From the entries below, copy every line where the string "items" appears.

===============

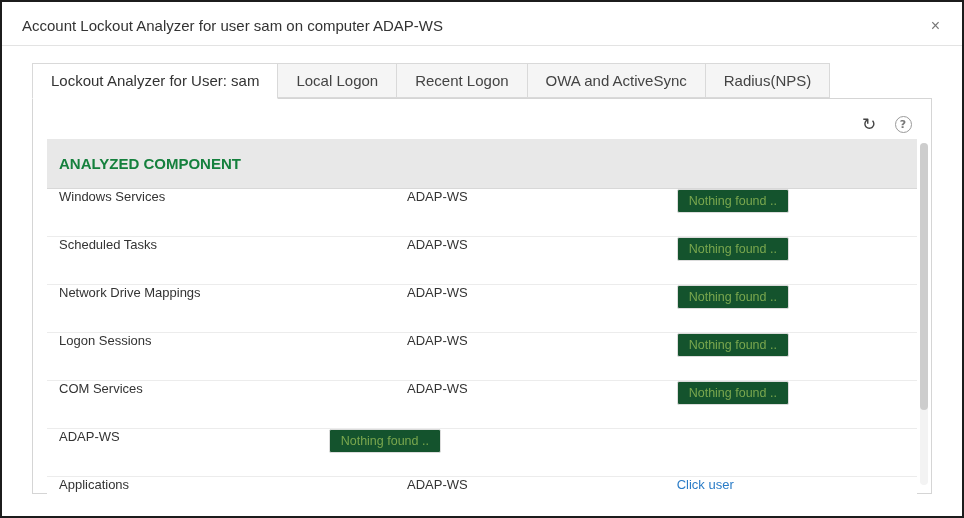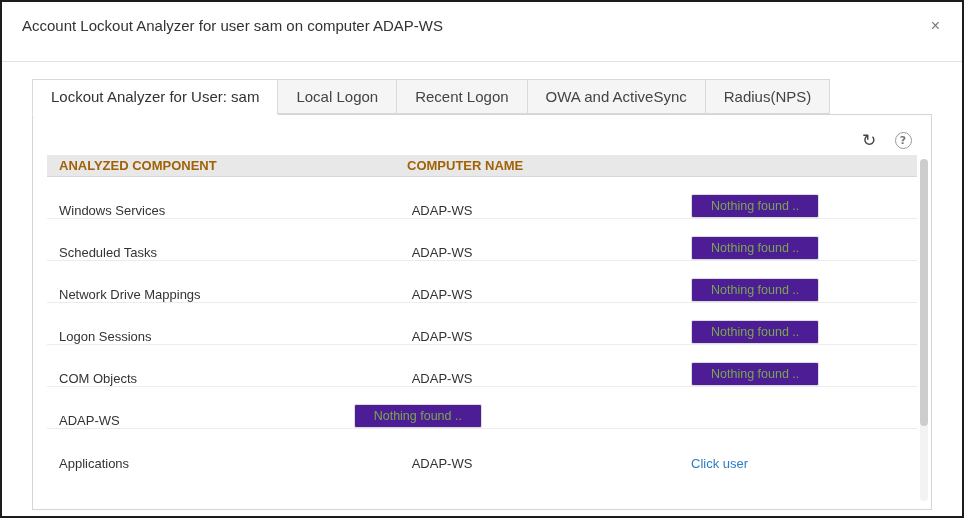--- a/index.html
+++ b/index.html
@@ -19,7 +19,7 @@
   
   .modal-header {
     position: relative;
-    padding: 15px 20px 27px 20px;
+    padding: 15px 20px 11px 20px;
     border-bottom: 1px solid #e3e3e3;
   }
   .modal-title { font-size: 15px; color: #333; font-weight: 400; }

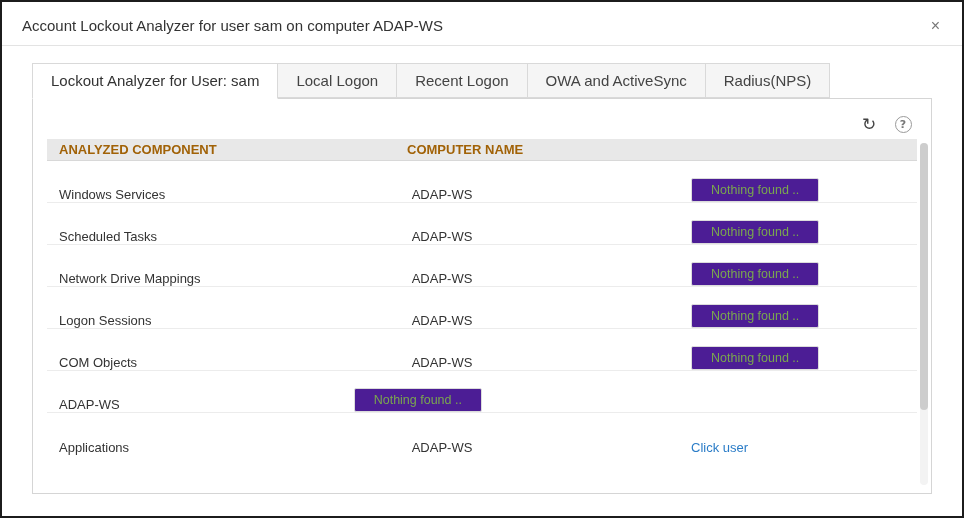--- a/index.html
+++ b/index.html
@@ -92,8 +92,8 @@
     border-bottom: 1px solid #d8d8d8;
   }
   .th {
-    font-size: 13px; font-weight: bold; color: #a16207;
-    padding: 3px 12px;
+    font-size: 15px; font-weight: bold; color: #15803d;
+    padding: 16px 12px;
   }
   .tr {
     display: flex;

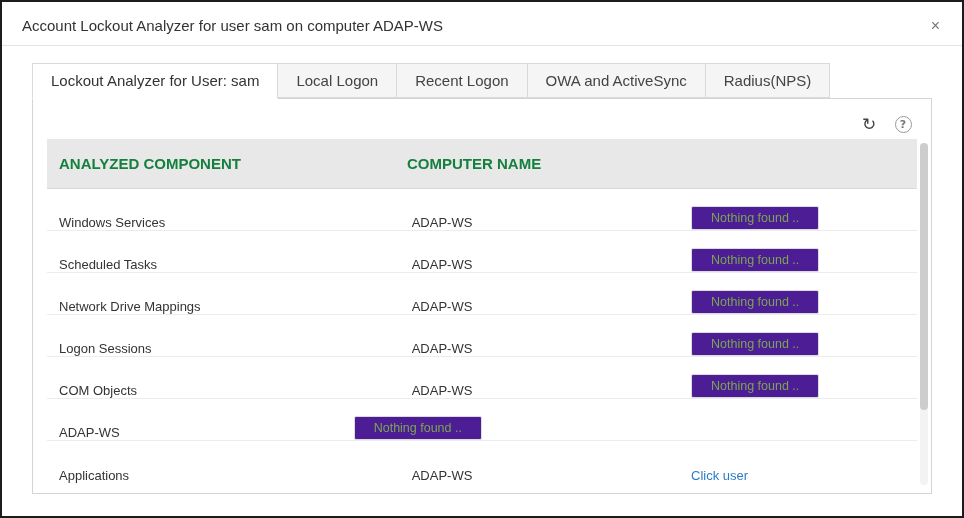--- a/index.html
+++ b/index.html
@@ -170,7 +170,6 @@
 
       <div class="thead">
         <div class="th col-component">ANALYZED COMPONENT</div>
-        <div class="th col-computer">COMPUTER NAME</div>
       </div>
 
       <div class="tr">

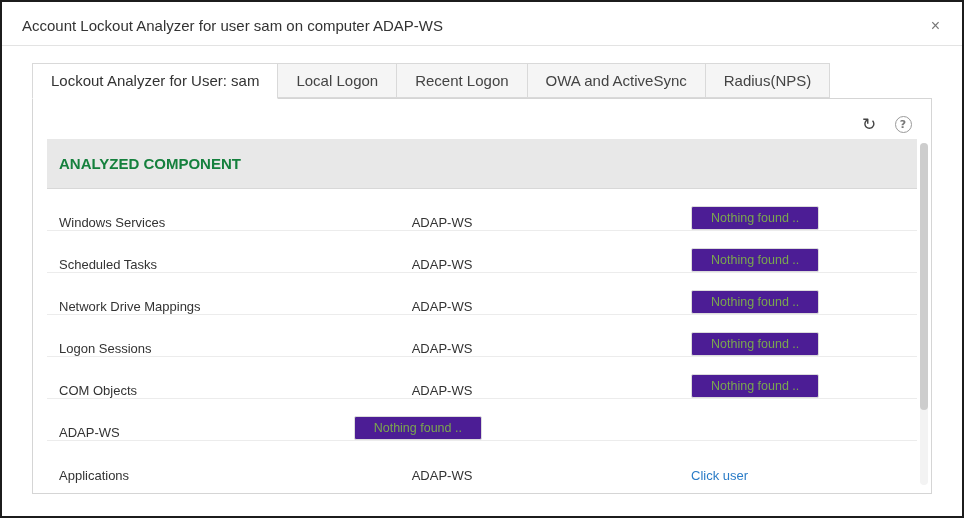--- a/index.html
+++ b/index.html
@@ -97,11 +97,10 @@
   }
   .tr {
     display: flex;
-    align-items: flex-end;
+    align-items: flex-start;
     border-bottom: 1px solid #ececec;
-    height: 42px;
-    background: #fff;
-    gap: 25px;
+    height: 48px;
+    background: #fff;
   }
   .tr:last-child { border-bottom: none; }
   .td { font-size: 13px; color: #333; padding: 0 12px; }

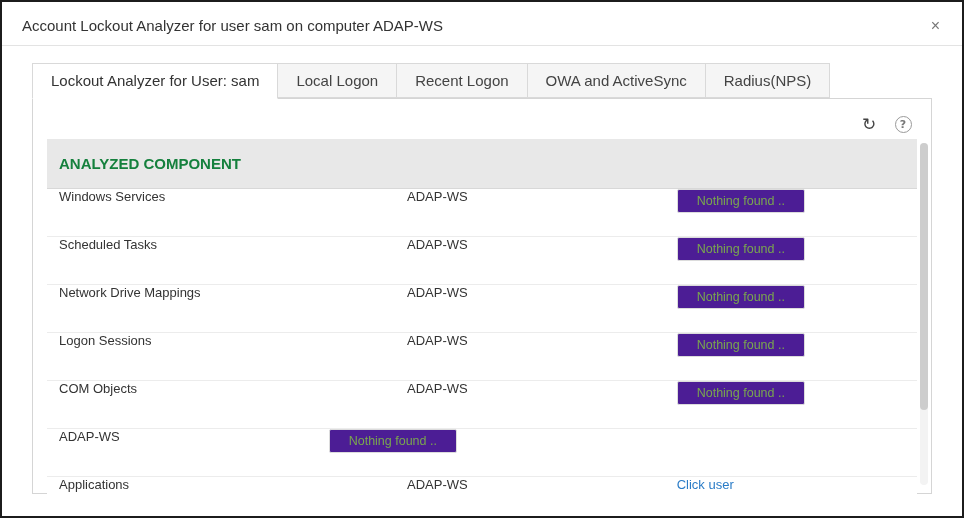--- a/index.html
+++ b/index.html
@@ -109,11 +109,11 @@
   .col-details   { width: 29%; }
   .badge {
     display: inline-block;
-    background: #4c1d95;
+    background: #14532d;
     border: 1px solid #dcdcdc;
     color: var(--badge-color, #7aa74e);
     font-size: 12.5px;
-    padding: 4px 19px;
+    padding: 4px 11px;
     border-radius: 2px;
   }
   .details-link {

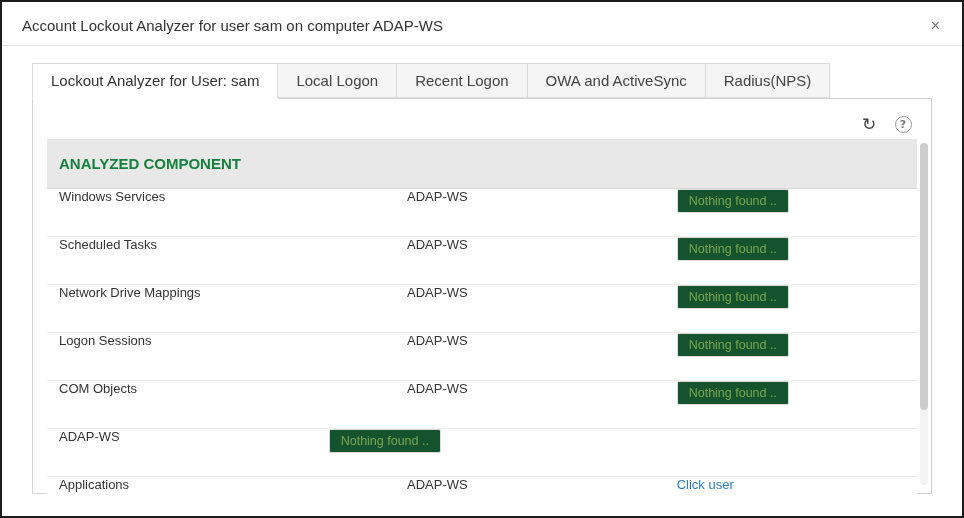--- a/index.html
+++ b/index.html
@@ -196,7 +196,7 @@
       </div>
 
       <div class="tr">
-        <div class="td col-component">COM Objects</div>
+        <div class="td col-component">COM Services</div>
         <div class="td col-computer">ADAP-WS</div>
         <div class="td col-details"><span class="badge">Nothing found ..</span></div>
       </div>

===============

SOLUTION FOR THIS TASK:
-    align-items: flex-end;
+    align-items: flex-start;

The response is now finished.